### [TASK GOAL]
Copy out exactly the lines from the one containing "bottom: 3px ->" through the end of the records, and no pictures.

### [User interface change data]
————————
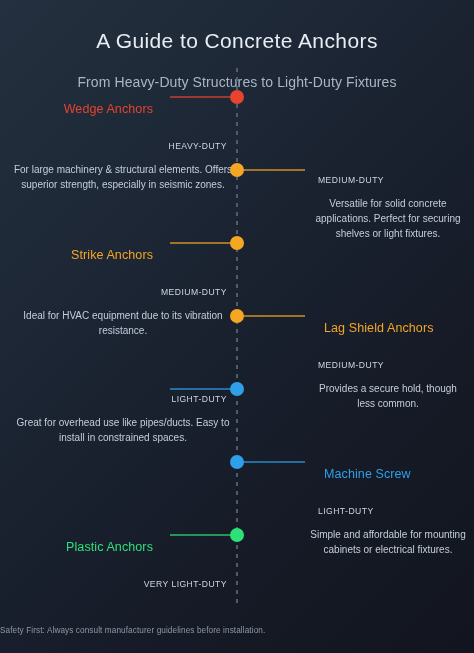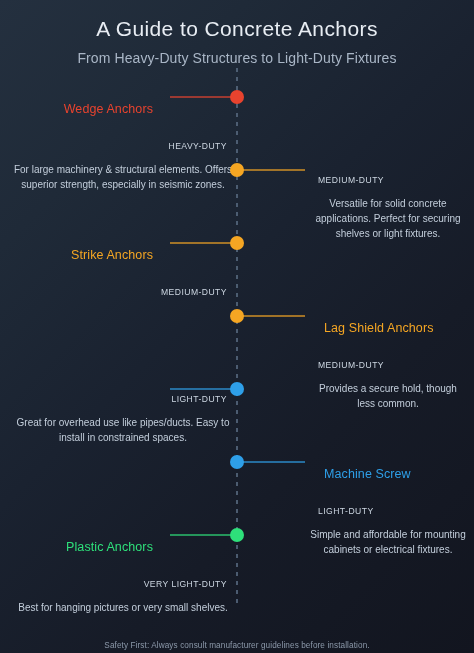"A Guide to Concrete Anchors" .title { margin: 0 -> 12px }
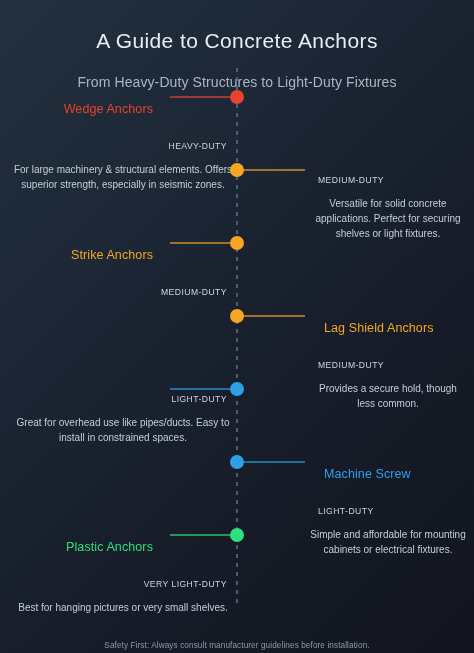"Ideal for HVAC equipment due" p.desc { html: none -> <p>Ideal for HVAC equipment due to its vibration resistance.</p> }
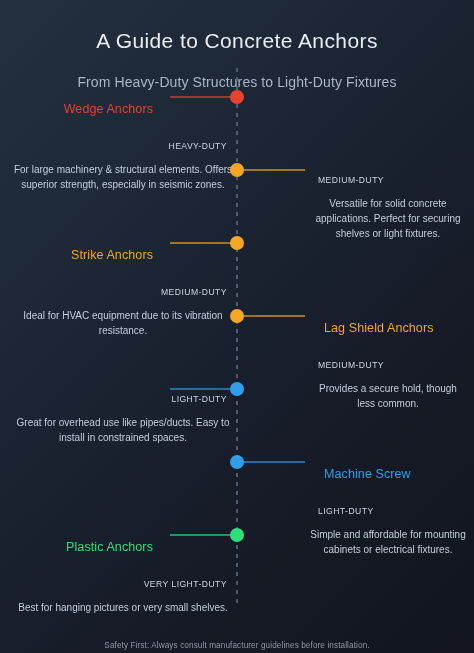"Best for hanging pictures or" p.desc { html: <p>Best for hanging pictures or very small shelves.</p> -> none }
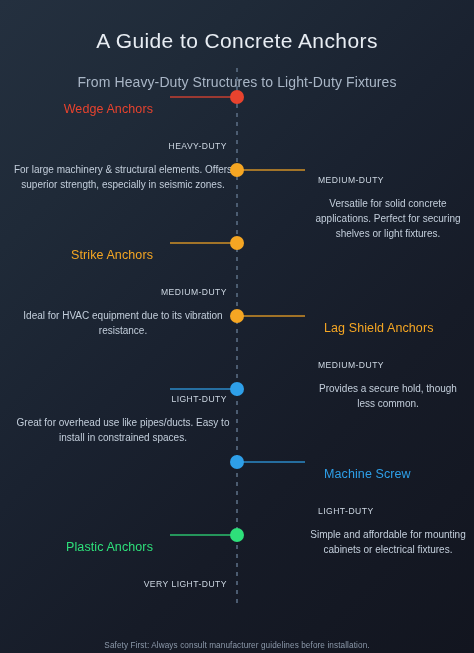"Safety First: Always consult" .footer { bottom: 3px -> 18px; text-align: center -> none }
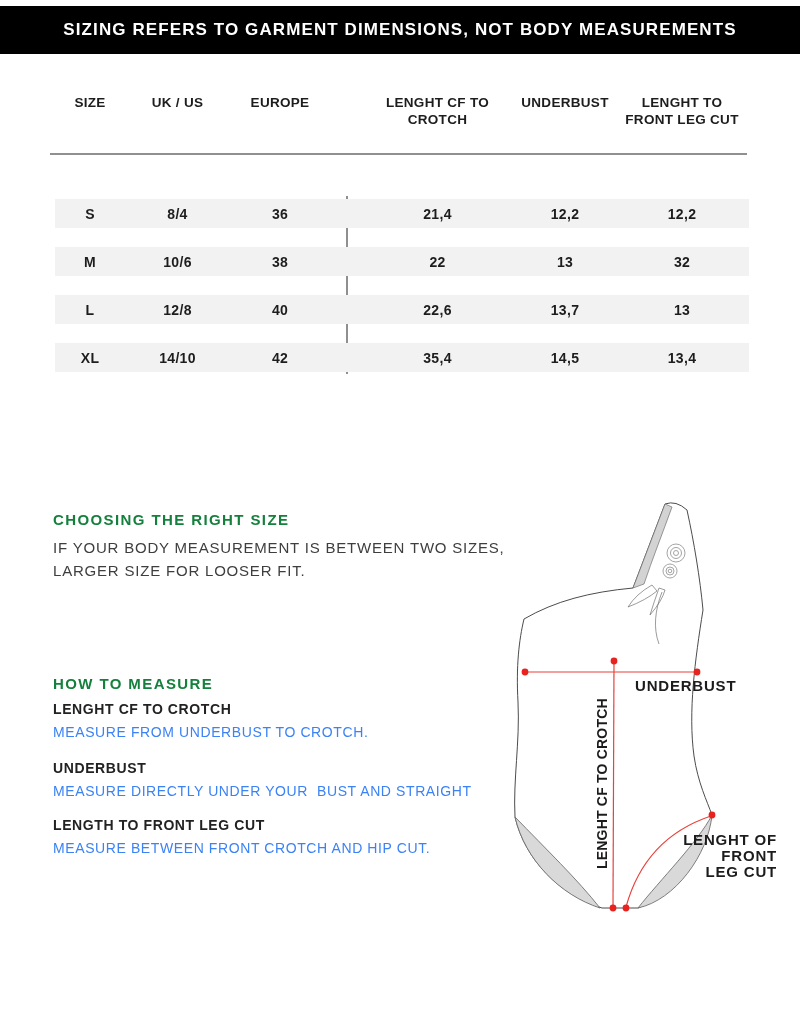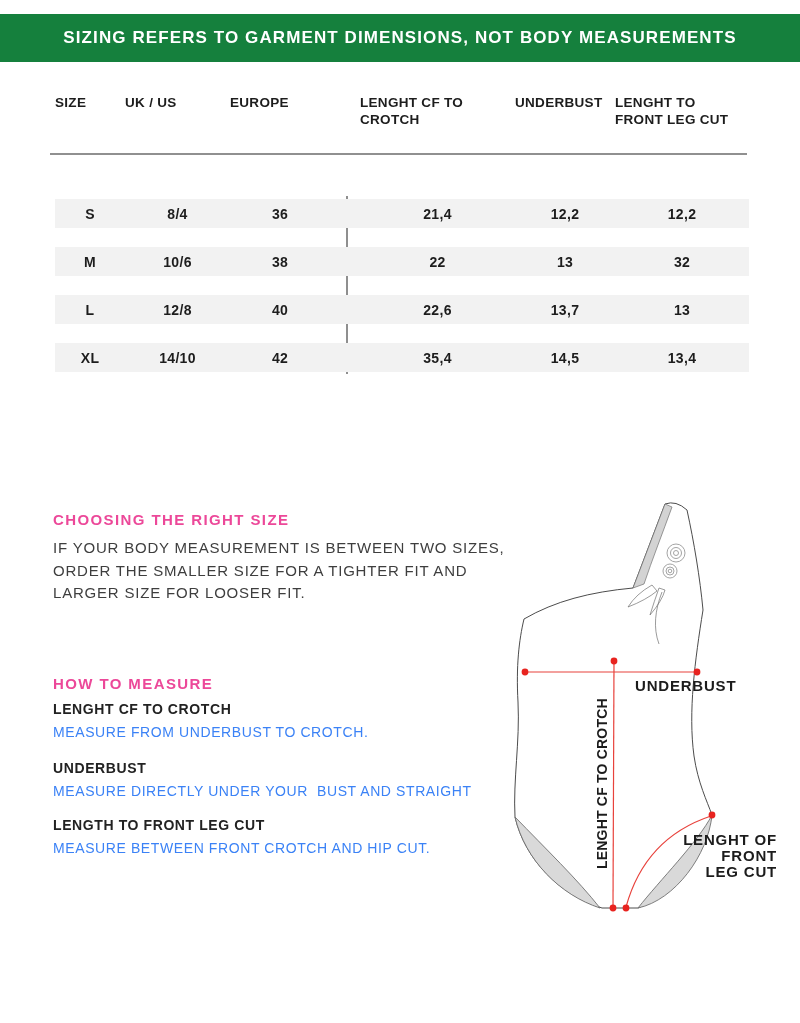"SIZING REFERS TO GARMENT DIMENSIONS," .banner { background: #15803d -> #000000; top: 14px -> 6px }
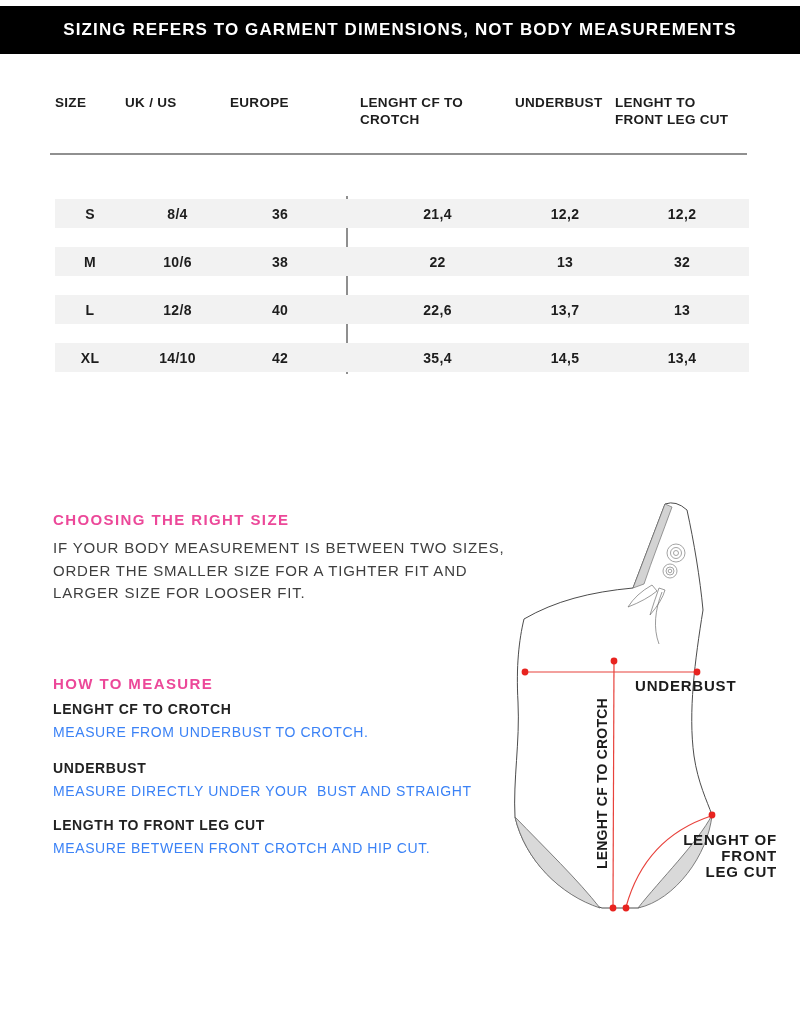"SIZE" .th { text-align: left -> center }
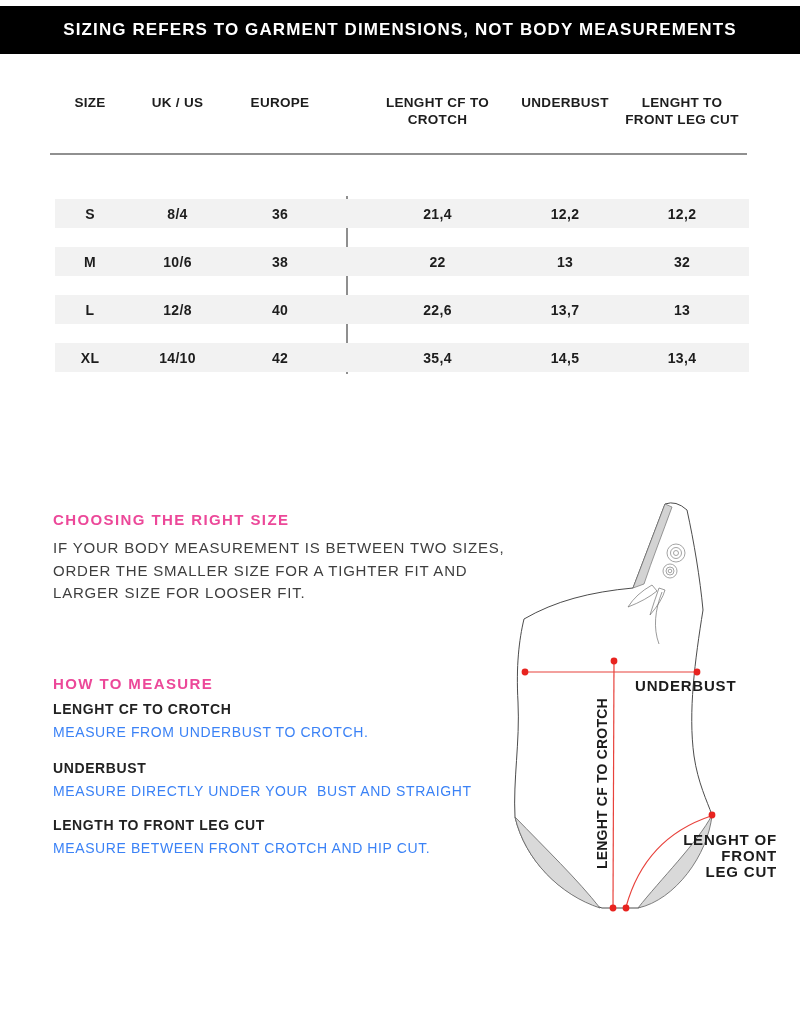"CHOOSING THE RIGHT SIZE" .sec-title { color: #ec4899 -> #15803d }
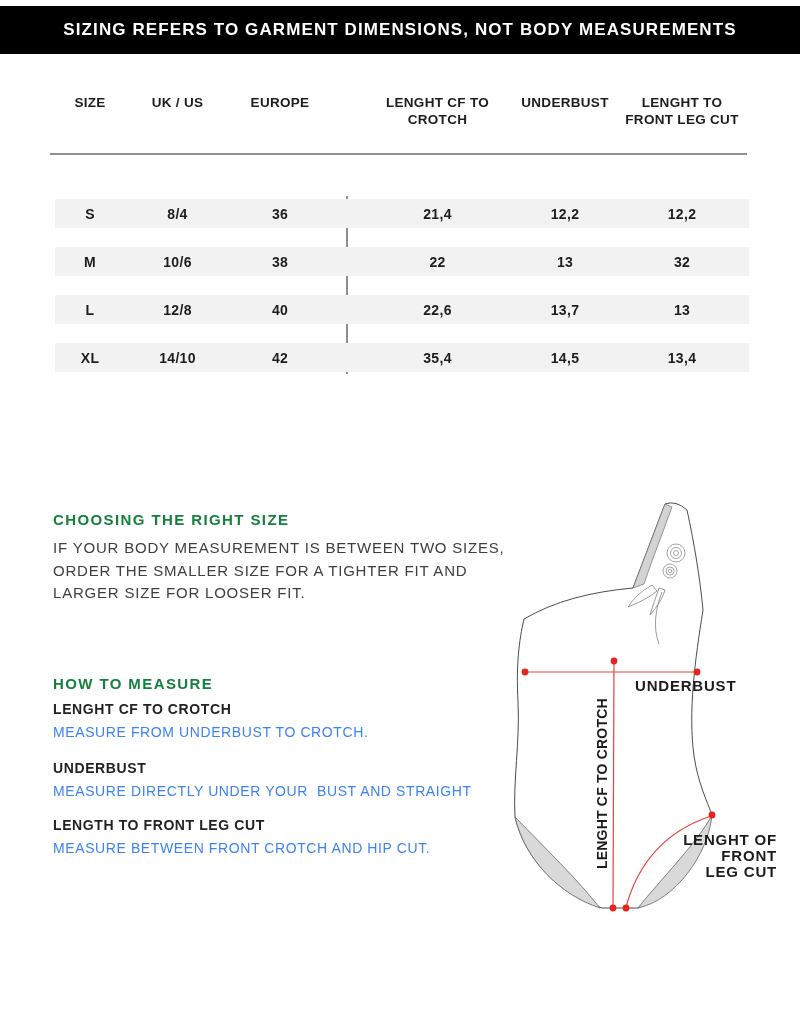"ORDER THE SMALLER SIZE FOR" div.body-line { html: <div>ORDER THE SMALLER SIZE FOR A TIGHTER FIT AND</div> -> none }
————————
### [WRITTEN ANSWER]
"Safety First: Always consult" .footer { bottom: 3px -> 18px; text-align: center -> none }
"SIZING REFERS TO GARMENT DIMENSIONS," .banner { background: #15803d -> #000000; top: 14px -> 6px }
"SIZE" .th { text-align: left -> center }
"CHOOSING THE RIGHT SIZE" .sec-title { color: #ec4899 -> #15803d }
"ORDER THE SMALLER SIZE FOR" div.body-line { html: <div>ORDER THE SMALLER SIZE FOR A TIGHTER FIT AND</div> -> none }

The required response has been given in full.